- Instructions to follow -
As soon as the line containing "- ☐ Add Profile Pic to User Claims" appears, start repeating lines exactly and continue to the end of the entries; please skip pictures.

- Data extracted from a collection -
• • •

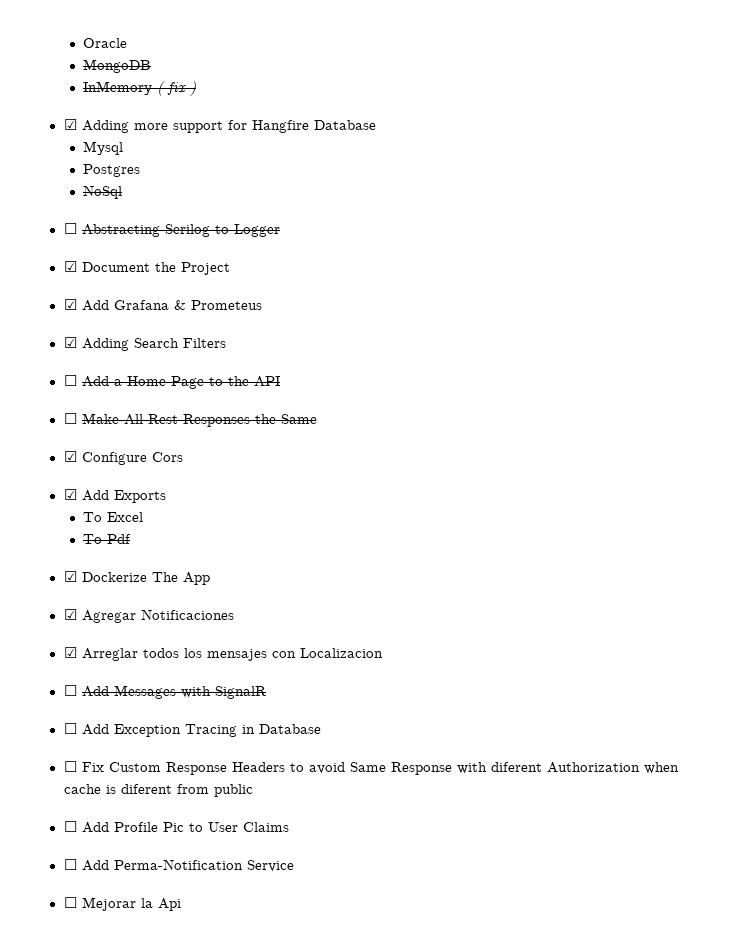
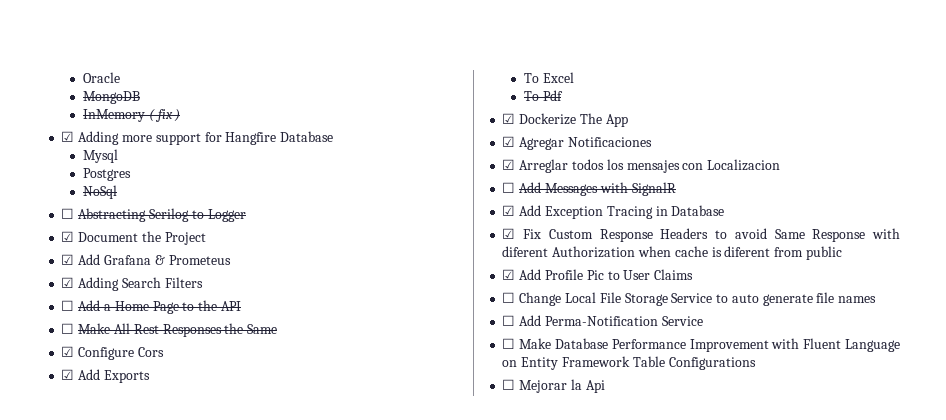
- ☐ Add Exception Tracing in Database
+ ☑ Add Exception Tracing in Database
- ☐ Fix Custom Response Headers to avoid Same Response with diferent Authorization when cache is diferent from public
+ ☑ Fix Custom Response Headers to avoid Same Response with diferent Authorization when cache is diferent from public
- ☐ Add Profile Pic to User Claims
+ ☑ Add Profile Pic to User Claims
+ ☐ Change Local File Storage Service to auto generate file names
  ☐ Add Perma-Notification Service
+ ☐ Make Database Performance Improvement with Fluent Language on Entity Framework Table Configurations

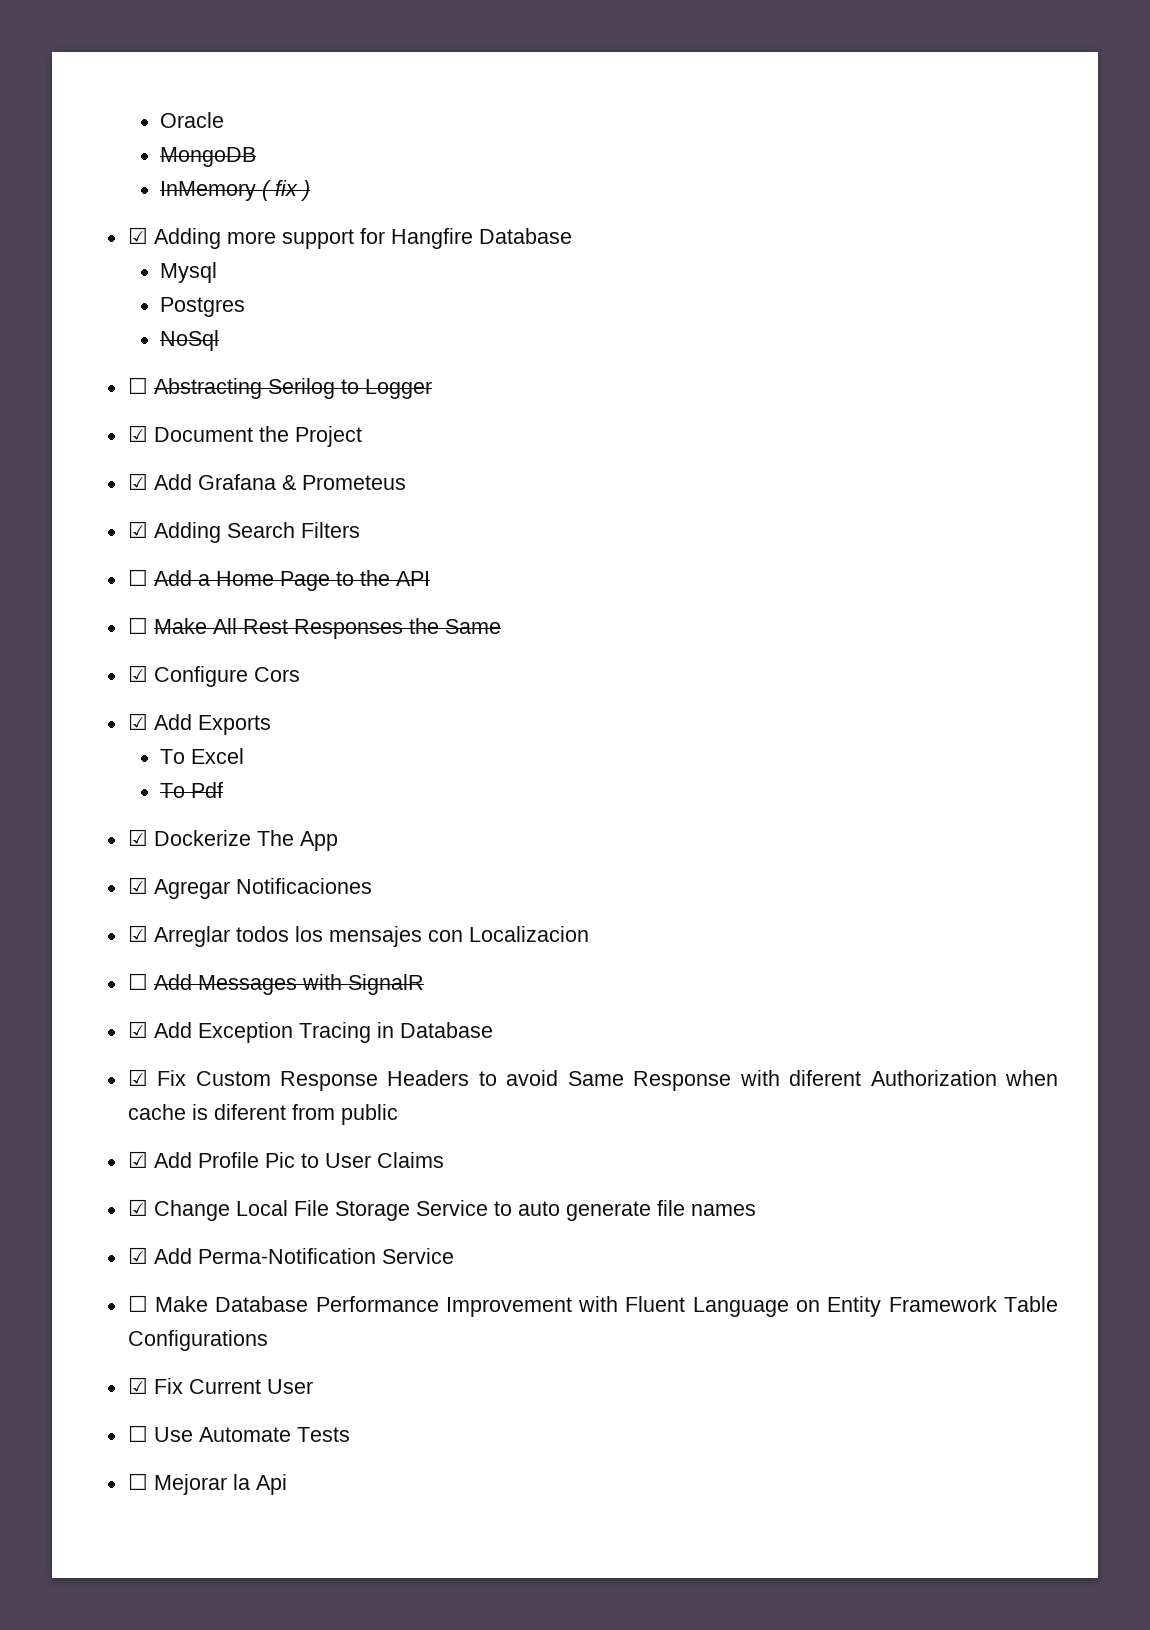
- ☐ Change Local File Storage Service to auto generate file names
+ ☑ Change Local File Storage Service to auto generate file names
- ☐ Add Perma-Notification Service
+ ☑ Add Perma-Notification Service
+ ☑ Fix Current User
+ ☐ Use Automate Tests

• • •

- Your response -
- ☐ Add Profile Pic to User Claims
+ ☑ Add Profile Pic to User Claims
+ ☐ Change Local File Storage Service to auto generate file names
  ☐ Add Perma-Notification Service
+ ☐ Make Database Performance Improvement with Fluent Language on Entity Framework Table Configurations

- ☐ Change Local File Storage Service to auto generate file names
+ ☑ Change Local File Storage Service to auto generate file names
- ☐ Add Perma-Notification Service
+ ☑ Add Perma-Notification Service
+ ☑ Fix Current User
+ ☐ Use Automate Tests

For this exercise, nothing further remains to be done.